Case studies

See how the Auryon system worked in real practice with diverse lesion types.

These case study outcomes are unique to the individual patient undergoing atherectomy procedures under the care of qualified healthcare professionals trained in the use of the Auryon system. Individual results may vary.

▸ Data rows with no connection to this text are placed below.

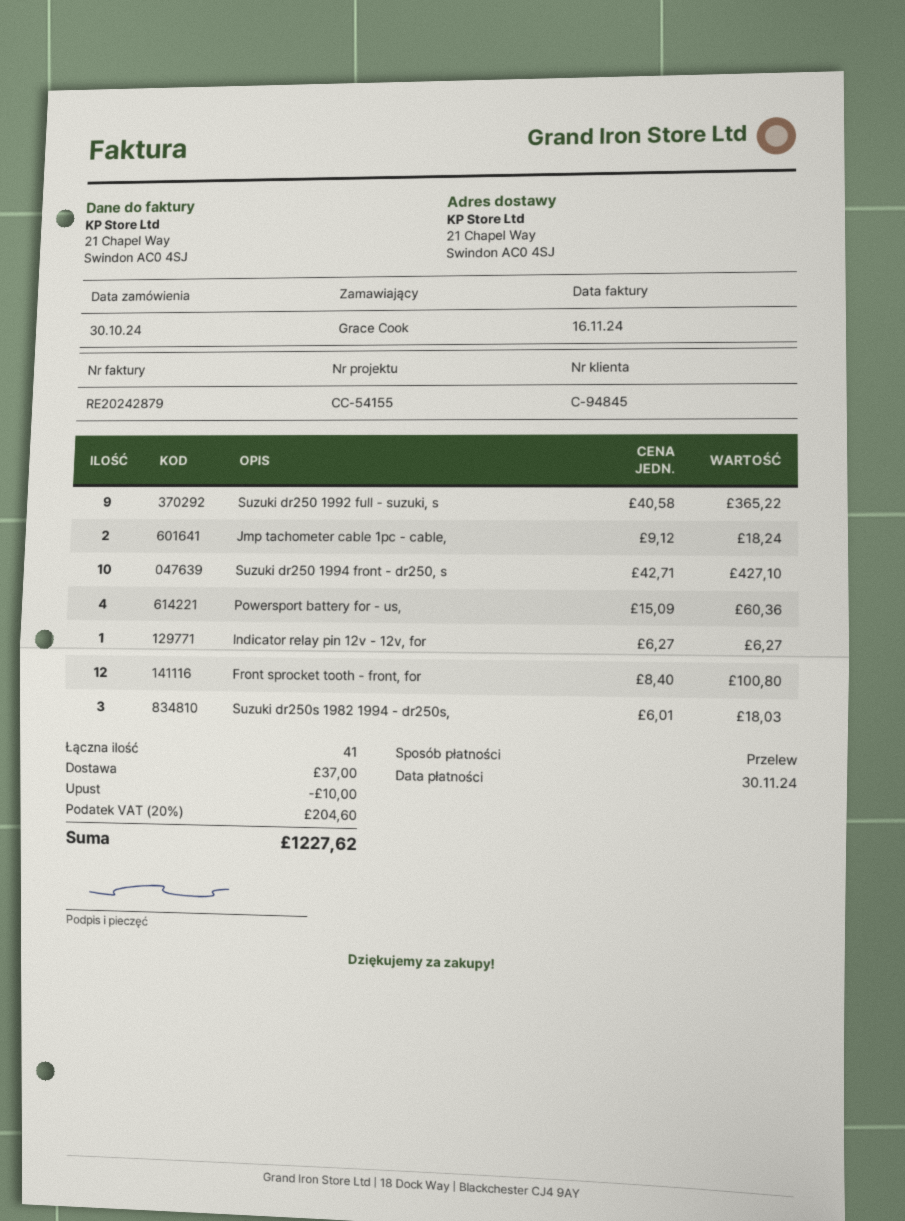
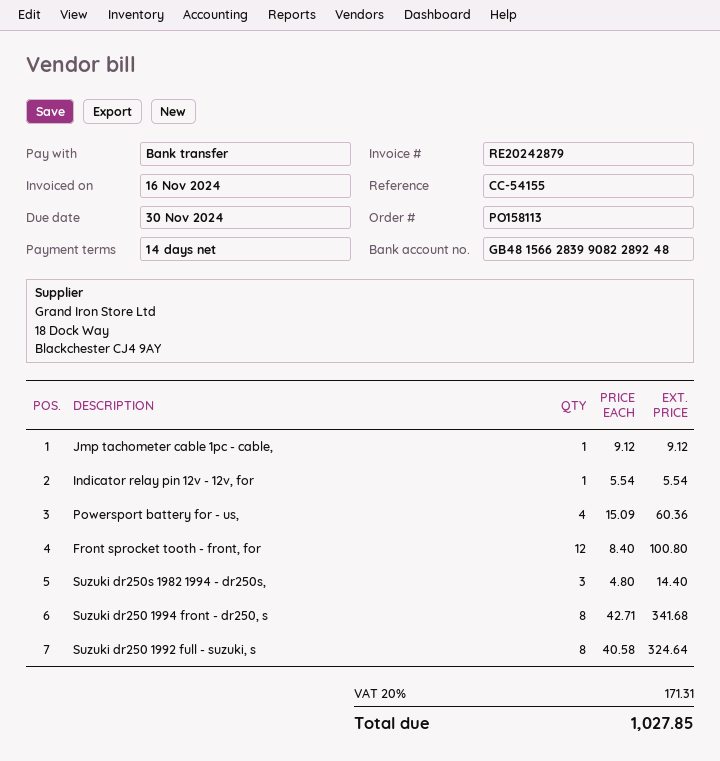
Suzuki dr250 1992 full - suzuki, s: 9 x 40.58 = 365.22 -> 8 x 40.58 = 324.64
Jmp tachometer cable 1pc - cable,: 2 x 9.12 = 18.24 -> 1 x 9.12 = 9.12
Suzuki dr250 1994 front - dr250, s: 10 x 42.71 = 427.10 -> 8 x 42.71 = 341.68
Indicator relay pin 12v - 12v, for: 1 x 6.27 = 6.27 -> 1 x 5.54 = 5.54
Suzuki dr250s 1982 1994 - dr250s,: 3 x 6.01 = 18.03 -> 3 x 4.80 = 14.40
discount: 10.00 -> none
shipping: 37.00 -> none
tax: 20% = 204.60 -> 20% = 171.31
total: 1227.62 -> 1027.85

The AURYON system succeeds below the knee

See how the Auryon system was used to restore patency through atherectomy of the tibial and peroneal arteries.

Doctor
Dr. Jason Yoho, Interventional Cardiologist
Hospital
Heart & Vascular Institute of Texas
Location
Seguin, Texas

Patient history

A 50-year-old male with a past medical history of hypertension, hyperlipidemia, insulin-dependent diabetes mellitus, presented with a chronic ulcer to left great toe which was cool to the touch. The patient was recently hospitalized, was seen by podiatry for wound care, and presented wearing a boot on the left foot. Stated that he has been experiencing a ‘pulsating’ pain in his foot. The decision was made to proceed with a PTA procedure in an attempt to improve blood flow and wound healing.
He was brought to the cardiac catheterization lab where diagnostic angiography showed a heavily calcified SFA. The left popliteal artery in the P1 segment had a flow-limiting lesion with approximately 15 to 20 mmHg gradient across the lesion. The left anterior tibial artery was a moderate-size vessel with a focal 50% stenotic lesion and a tubular 50% to 60% stenotic lesion. The left peroneal artery revealed a 50% stenosis proximally with a subtotal 99% stenosis in the mid to distal aspect and left posterior tibial artery revealed a 20% diffuse stenosis.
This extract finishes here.